What to produce:
Every entry needs to be written out again exactly, with its pictures removed.

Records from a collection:
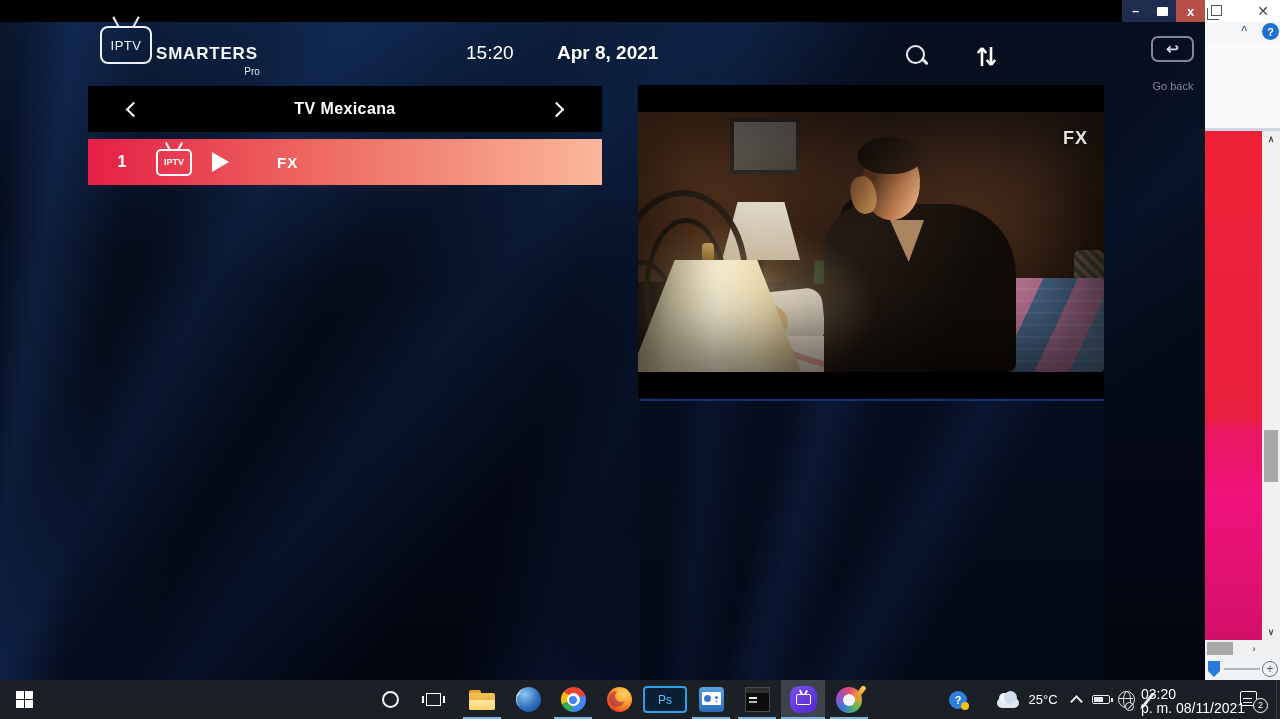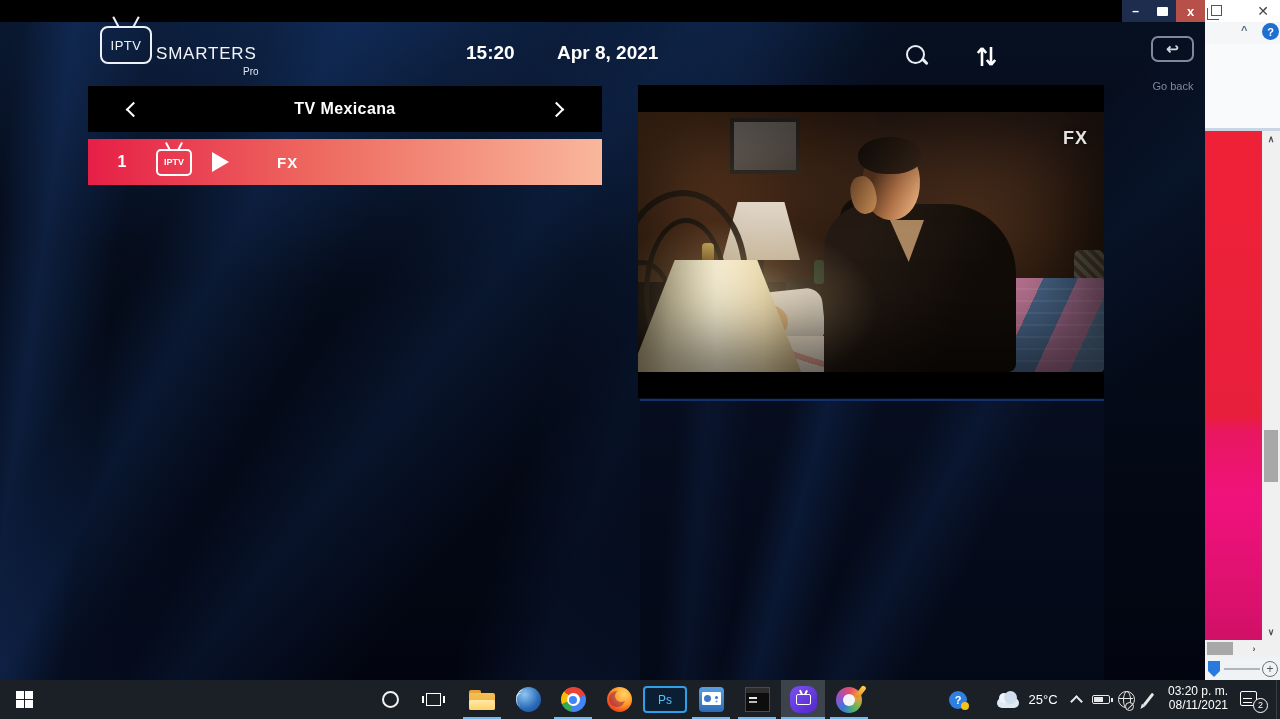--- a/index.html
+++ b/index.html
@@ -34,7 +34,7 @@
   .logo-tv::before { left:13px; transform:rotate(-28deg); }
   .logo-tv::after { right:13px; transform:rotate(28deg); }
   .logo-text { margin-left:4px; position:relative; }
-  .logo-brand { color:#f2f5fa; font-size:17px; font-weight:normal; letter-spacing:.8px; }
+  .logo-brand { color:#f2f5fa; font-size:17px; font-weight:bold; letter-spacing:.8px; }
   .logo-sub { position:absolute; right:-2px; bottom:-13px; color:#dfe6ef; font-size:10px; }
   .top-time { position:absolute; left:466px; top:42px; color:#fff; font-size:19px; font-weight:bold;text-align:right; }
   .top-date { position:absolute; left:557px; top:42px; color:#fff; font-size:19px; font-weight:bold; }

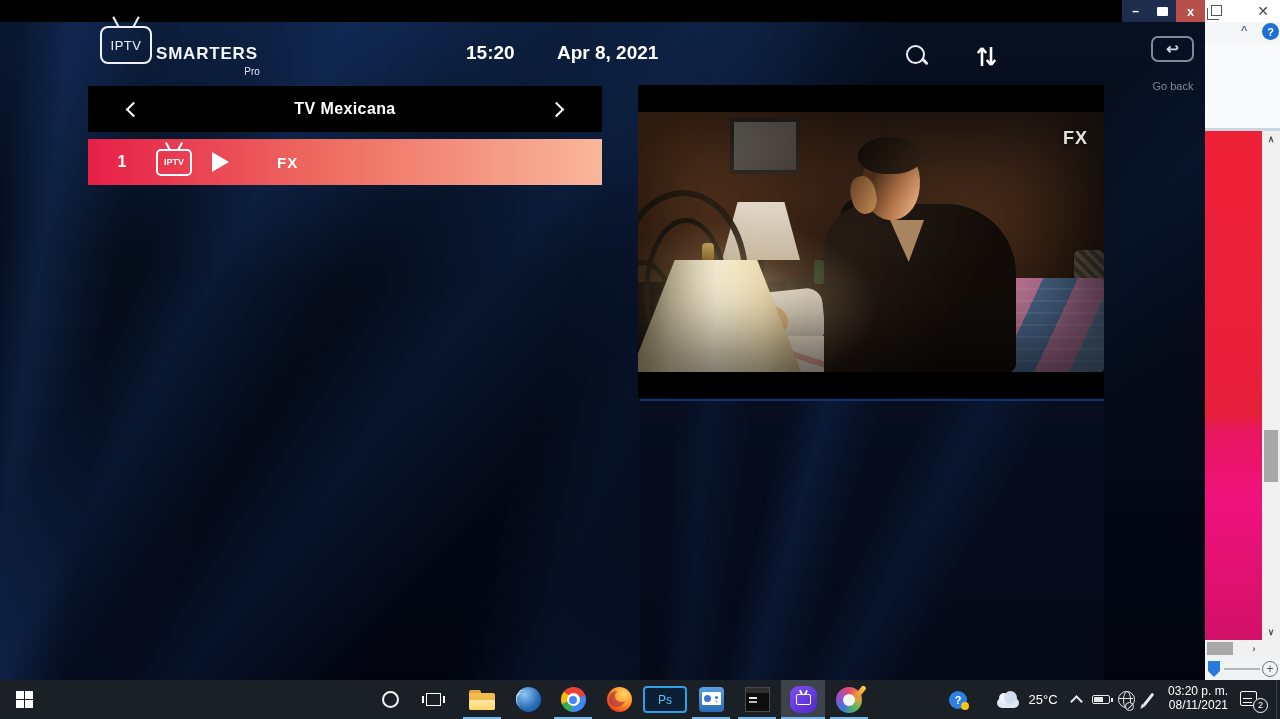--- a/index.html
+++ b/index.html
@@ -36,7 +36,7 @@
   .logo-text { margin-left:4px; position:relative; }
   .logo-brand { color:#f2f5fa; font-size:17px; font-weight:bold; letter-spacing:.8px; }
   .logo-sub { position:absolute; right:-2px; bottom:-13px; color:#dfe6ef; font-size:10px; }
-  .top-time { position:absolute; left:466px; top:42px; color:#fff; font-size:19px; font-weight:bold;text-align:right; }
+  .top-time { position:absolute; left:466px; top:42px; color:#fff; font-size:19px; font-weight:normal;text-align:right; }
   .top-date { position:absolute; left:557px; top:42px; color:#fff; font-size:19px; font-weight:bold; }
   .search-ico { position:absolute; left:905px; top:44px; width:26px; height:26px; cursor:pointer; }
   .search-ico::before { content:''; position:absolute; left:1px; top:1px; width:15px; height:15px;

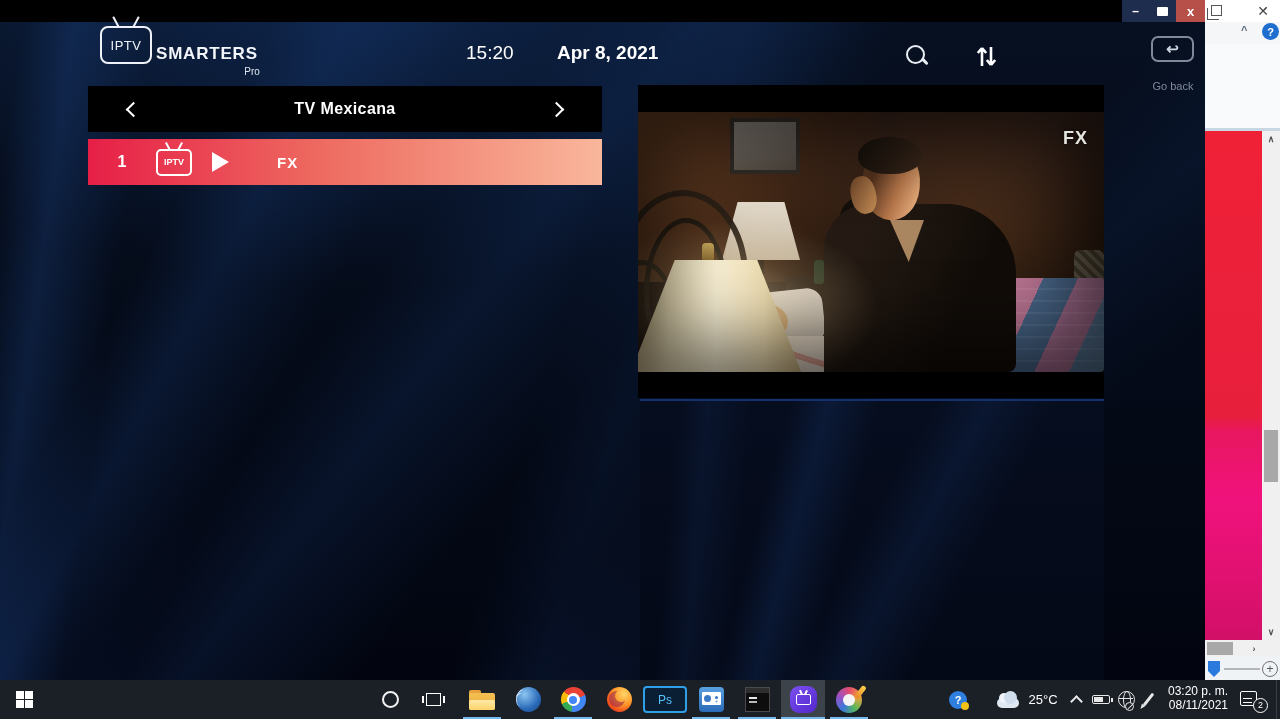--- a/index.html
+++ b/index.html
@@ -281,7 +281,7 @@
   .pen-ico::after { content:''; position:absolute; left:-1px; bottom:-5px; width:0; height:0;
     border-left:2.5px solid transparent; border-right:2.5px solid transparent; border-top:5px solid #e8e8e8; }
   .tb-clock { position:absolute; left:1158px; top:0; width:70px; height:35px; display:flex;
-    flex-direction:column; align-items:flex-end; justify-content:center; color:#fff; font-size:12px;
+    flex-direction:row; align-items:flex-end; justify-content:center; color:#fff; font-size:14px;
     line-height:14px; cursor:pointer; }
   .notif-wrap { position:relative; width:26px; height:20px; }
   .notif-ico { position:absolute; left:0; top:1px; width:17px; height:15px; border:1.6px solid #fff;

Result:
--- a/index.html
+++ b/index.html
@@ -34,7 +34,7 @@
   .logo-tv::before { left:13px; transform:rotate(-28deg); }
   .logo-tv::after { right:13px; transform:rotate(28deg); }
   .logo-text { margin-left:4px; position:relative; }
-  .logo-brand { color:#f2f5fa; font-size:17px; font-weight:normal; letter-spacing:.8px; }
+  .logo-brand { color:#f2f5fa; font-size:17px; font-weight:bold; letter-spacing:.8px; }
   .logo-sub { position:absolute; right:-2px; bottom:-13px; color:#dfe6ef; font-size:10px; }
   .top-time { position:absolute; left:466px; top:42px; color:#fff; font-size:19px; font-weight:bold;text-align:right; }
   .top-date { position:absolute; left:557px; top:42px; color:#fff; font-size:19px; font-weight:bold; }

--- a/index.html
+++ b/index.html
@@ -36,7 +36,7 @@
   .logo-text { margin-left:4px; position:relative; }
   .logo-brand { color:#f2f5fa; font-size:17px; font-weight:bold; letter-spacing:.8px; }
   .logo-sub { position:absolute; right:-2px; bottom:-13px; color:#dfe6ef; font-size:10px; }
-  .top-time { position:absolute; left:466px; top:42px; color:#fff; font-size:19px; font-weight:bold;text-align:right; }
+  .top-time { position:absolute; left:466px; top:42px; color:#fff; font-size:19px; font-weight:normal;text-align:right; }
   .top-date { position:absolute; left:557px; top:42px; color:#fff; font-size:19px; font-weight:bold; }
   .search-ico { position:absolute; left:905px; top:44px; width:26px; height:26px; cursor:pointer; }
   .search-ico::before { content:''; position:absolute; left:1px; top:1px; width:15px; height:15px;

--- a/index.html
+++ b/index.html
@@ -281,7 +281,7 @@
   .pen-ico::after { content:''; position:absolute; left:-1px; bottom:-5px; width:0; height:0;
     border-left:2.5px solid transparent; border-right:2.5px solid transparent; border-top:5px solid #e8e8e8; }
   .tb-clock { position:absolute; left:1158px; top:0; width:70px; height:35px; display:flex;
-    flex-direction:column; align-items:flex-end; justify-content:center; color:#fff; font-size:12px;
+    flex-direction:row; align-items:flex-end; justify-content:center; color:#fff; font-size:14px;
     line-height:14px; cursor:pointer; }
   .notif-wrap { position:relative; width:26px; height:20px; }
   .notif-ico { position:absolute; left:0; top:1px; width:17px; height:15px; border:1.6px solid #fff;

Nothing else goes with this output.